_What you should do_
Sort through the data and copy the lines holding the word "padding".

Stored items:
::::::
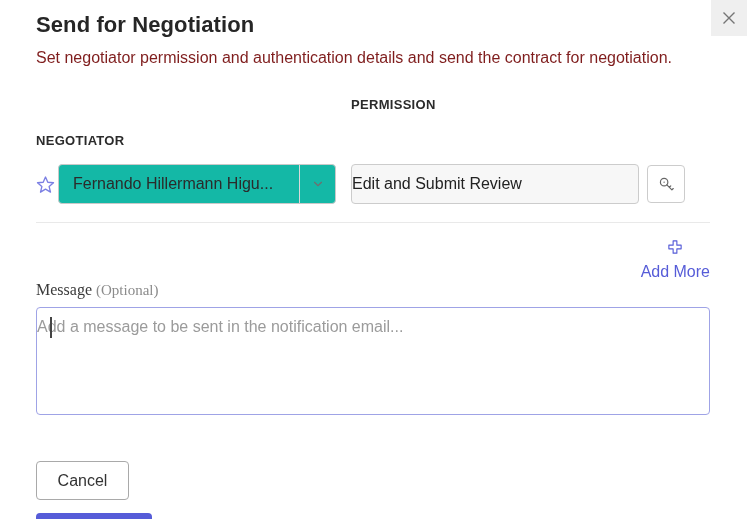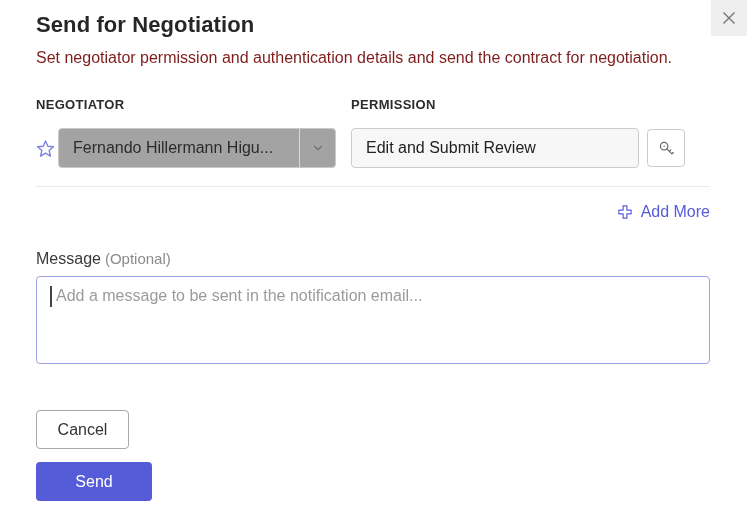--- a/index.html
+++ b/index.html
@@ -32,7 +32,7 @@
   }
 
   .labels-row { display: flex; margin-top: 28px; }
-  .label-col-left { width: 315px; }
+  .label-col-left { width: 315px; margin-top: 36px; }
   .field-label {
     font-size: 13px; font-weight: bold; color: #2b2b2b;
     letter-spacing: 0.3px;

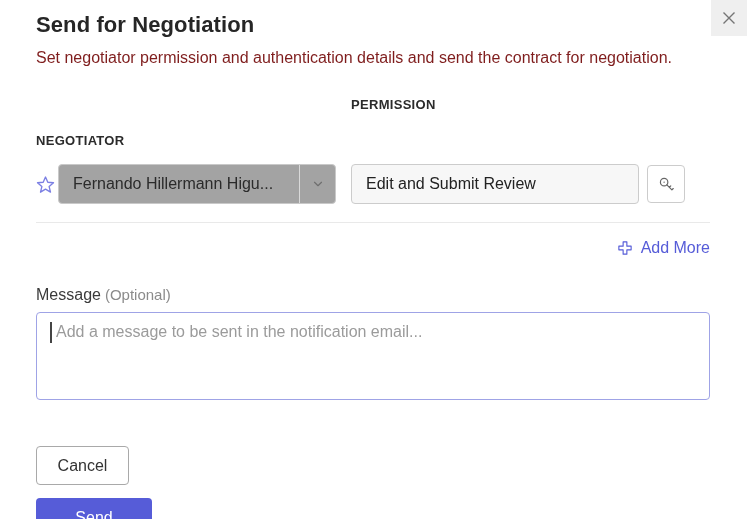--- a/index.html
+++ b/index.html
@@ -46,7 +46,7 @@
   .select {
     width: 278px; height: 40px;
     border: 1px solid #c9c9c9; border-radius: 4px;
-    background: #a3a3a3;
+    background: #14b8a6;
     display: flex; align-items: center;
     cursor: pointer;
   }

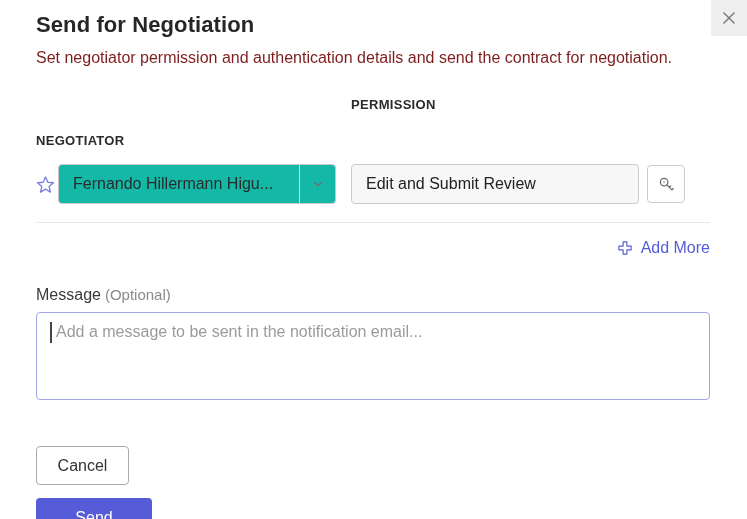--- a/index.html
+++ b/index.html
@@ -63,7 +63,6 @@
     width: 288px; height: 40px;
     border: 1px solid #cccccc; border-radius: 4px;
     background: #f7f7f7;
-    padding-left: 14px;
     font-size: 16px; color: #222222;
     font-family: "Liberation Sans", sans-serif;
   }

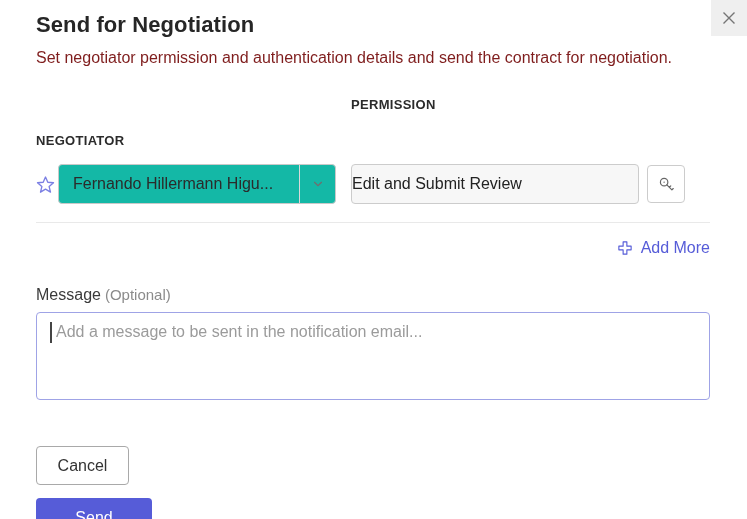--- a/index.html
+++ b/index.html
@@ -83,6 +83,7 @@
     background: none; border: none; cursor: pointer;
     font-size: 16px; color: #565cd8;
     font-family: "Liberation Sans", sans-serif;
+    flex-direction: column;
   }
 
   .message-label-row { margin-top: 29px; font-size: 16px; color: #3a3a3a; }

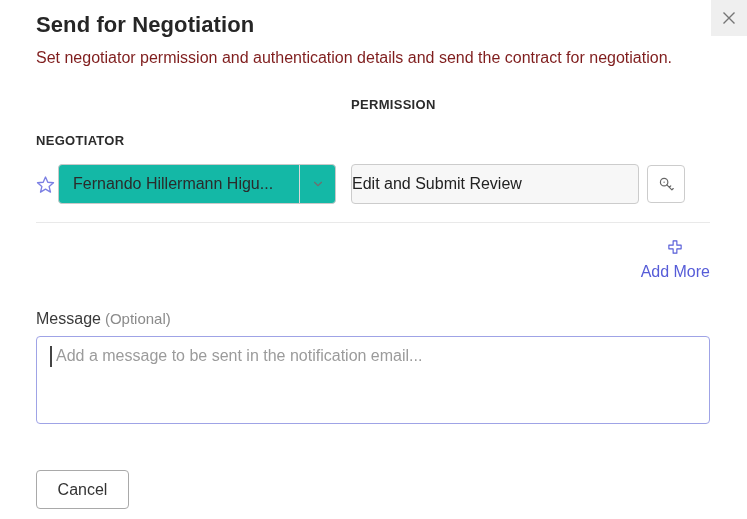--- a/index.html
+++ b/index.html
@@ -86,7 +86,7 @@
     flex-direction: column;
   }
 
-  .message-label-row { margin-top: 29px; font-size: 16px; color: #3a3a3a; }
+  .message-label-row { font-size: 16px; color: #3a3a3a; font-family: Liberation Serif, serif; }
   .optional { font-size: 15px; color: #8b8b8b; margin-left: 4px; }
 
   .textarea-wrap { position: relative; margin-top: 8px; }

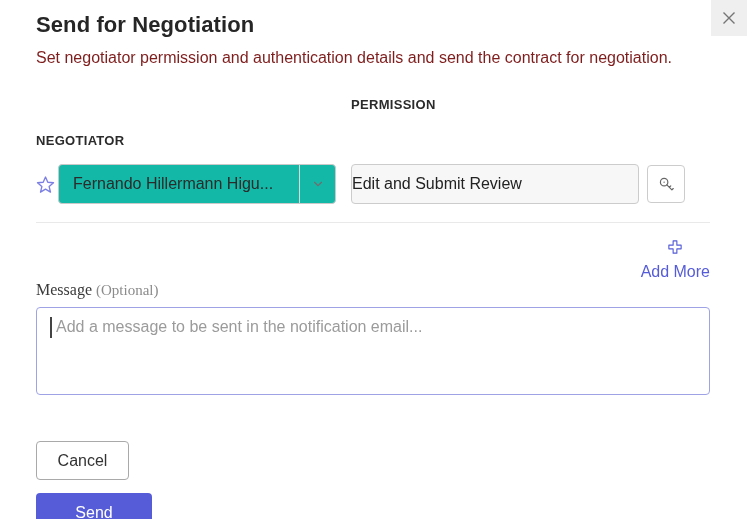--- a/index.html
+++ b/index.html
@@ -91,9 +91,9 @@
 
   .textarea-wrap { position: relative; margin-top: 8px; }
   .message-textarea {
-    width: 100%; height: 88px;
+    width: 100%; height: 108px;
     border: 1.5px solid #9fa3e6; border-radius: 4px;
-    padding: 10px 19px;
+    padding: 10px 0;
     font-size: 16px; color: #333;
     font-family: "Liberation Sans", sans-serif;
     resize: none; outline: none;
::::::
_Task output_
-    padding-left: 14px;
-    padding: 10px 19px;
+    padding: 10px 0;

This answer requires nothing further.